The other day I was listening to Ivan Lins singing the song "O amor é o meu país” (loosely translating: "Love is my country") and it brought me some fond childhood memories …
It was surrounded by this and many other songs that I grew up.
And years later I left my country ... and adopted and/or was adopted by another ... but I never forgot my roots. And almost two decades after the heyday of the military dictatorship I left the Country... and not for political reasons.
But I belong to the "Brasil ame-o ou deixe-o / Brazil Love it or Leave it" generation.
It was then the 1960’s and the military dictatorship was reigning sovereignly while the country was experiencing one of its most turbulent moments in history. The "Brazilian Independence Day - September 7th - Parade" was presented to us as the ultimate celebration of citizenship, when in fact thousands of real and legitimate citizens were persecuted, tortured and killed by that same dictatorship.
"I love you; I love my Brazil," said the chorus of a song commissioned by the Government as a Youth "quasi-anthem". My brothers and I even got for free (in the supermarket) disks with that song. It was a real brainwashing.
But I belonged to an atypical family and my father was a man who was a politicized man and ideologically opposed the political regime of then.
In our house we read assiduously the newspaper "O Pasquim" that was a kind of ‘’voice of opposition” to what was going on then (very often they had the paper recalled from newsstands due to censorship) ...
We listened to music records that came with manually scratched tracks - due to censorship - so they could not be played.
But I grew up knowing what some songs - that eschewed censorship - really meant such as "Pra não dizer que não falei das flores" sung by Gerard Vandré ...
Or what the composers such as Chico Buarque or Caetano Veloso really wanted to say / said ...
The same Chico Buarque that gave us "Cálice – that translates as ‘’Chalice" ....
But I knew that he really meant "Cale-se – that translates as ‘’Shut up" ... They sound phonetically similar in Portuguese, but have very discrepant meaning.
And he did it so brilliantly ... circumventing the rules with only minor modifications in the lyrics required by that ridiculous censorship of then.
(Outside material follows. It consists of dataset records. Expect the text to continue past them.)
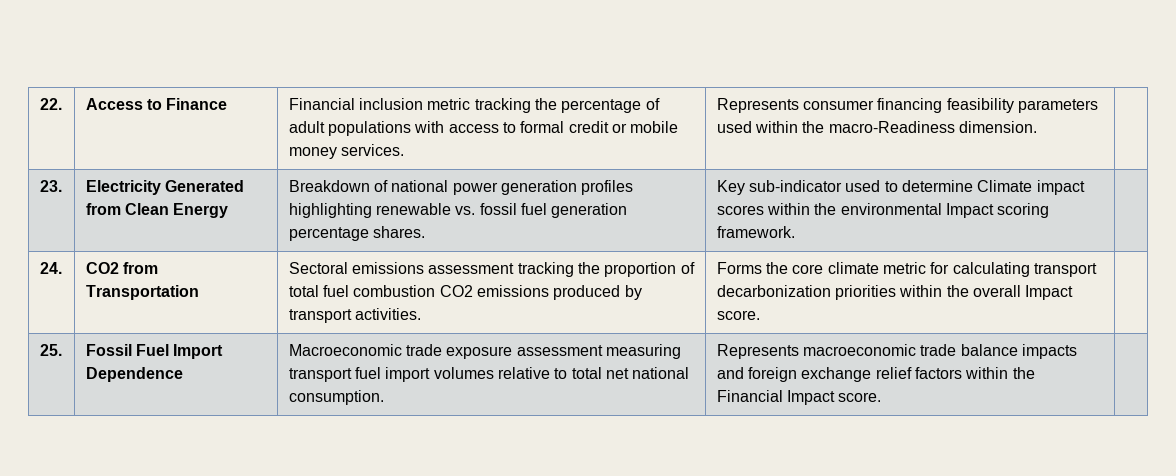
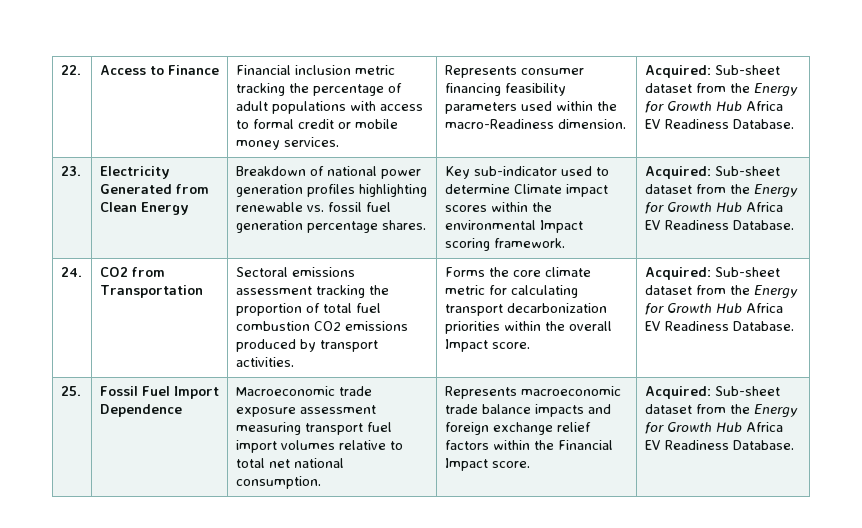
- Represents consumer financing feasibility parameters used within the macro-Readiness dimension.
+ Represents consumer financing feasibility parameters used within the macro-Readiness dimension. | Acquired: Sub-sheet dataset from the Energy for Growth Hub Africa EV Readiness Database.
- Key sub-indicator used to determine Climate impact scores within the environmental Impact scoring framework.
+ Key sub-indicator used to determine Climate impact scores within the environmental Impact scoring framework. | Acquired: Sub-sheet dataset from the Energy for Growth Hub Africa EV Readiness Database.
- Forms the core climate metric for calculating transport decarbonization priorities within the overall Impact score.
+ Forms the core climate metric for calculating transport decarbonization priorities within the overall Impact score. | Acquired: Sub-sheet dataset from the Energy for Growth Hub Africa EV Readiness Database.
- Represents macroeconomic trade balance impacts and foreign exchange relief factors within the Financial Impact score.
+ Represents macroeconomic trade balance impacts and foreign exchange relief factors within the Financial Impact score. | Acquired: Sub-sheet dataset from the Energy for Growth Hub Africa EV Readiness Database.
I lived later on the Country’s political transition ... but I moved out of my country before having the chance to see the people’s right to vote restored.
But I am proud to be a Brazilian Citizen - in spite of everything - and I only regret the Country having this ‘’stain’’ in our history ...
I regret that we have to live with all the reports of all atrocities experienced by some of our fellow brothers who rebelled against the regime … while a part of the population, involuntarily divested, waved their flags and sang the hymns commissioned by the Dictatorship."
For some - at the time - idols were Castelo Branco, Costa e Silva, Garrastazu Medici (all of them military rulers assigned every four years as Presidents of Brazil) ... as for me, idols were Chico, Caetano, Ziraldo, Henfil, Millor Fernandes, Zuzu Angel ...
I thank my father for - even though he never imposed or even suggested – politicizing me. I thank him for teaching me how to see beyond the propaganda imposed by the military dictatorship.
Today, times are tough ... and we live in times where a true democracy is being more and more solidified ...
Today I can say: "I love you, my Brazil" ... but in a different way ... and for different reasons ... !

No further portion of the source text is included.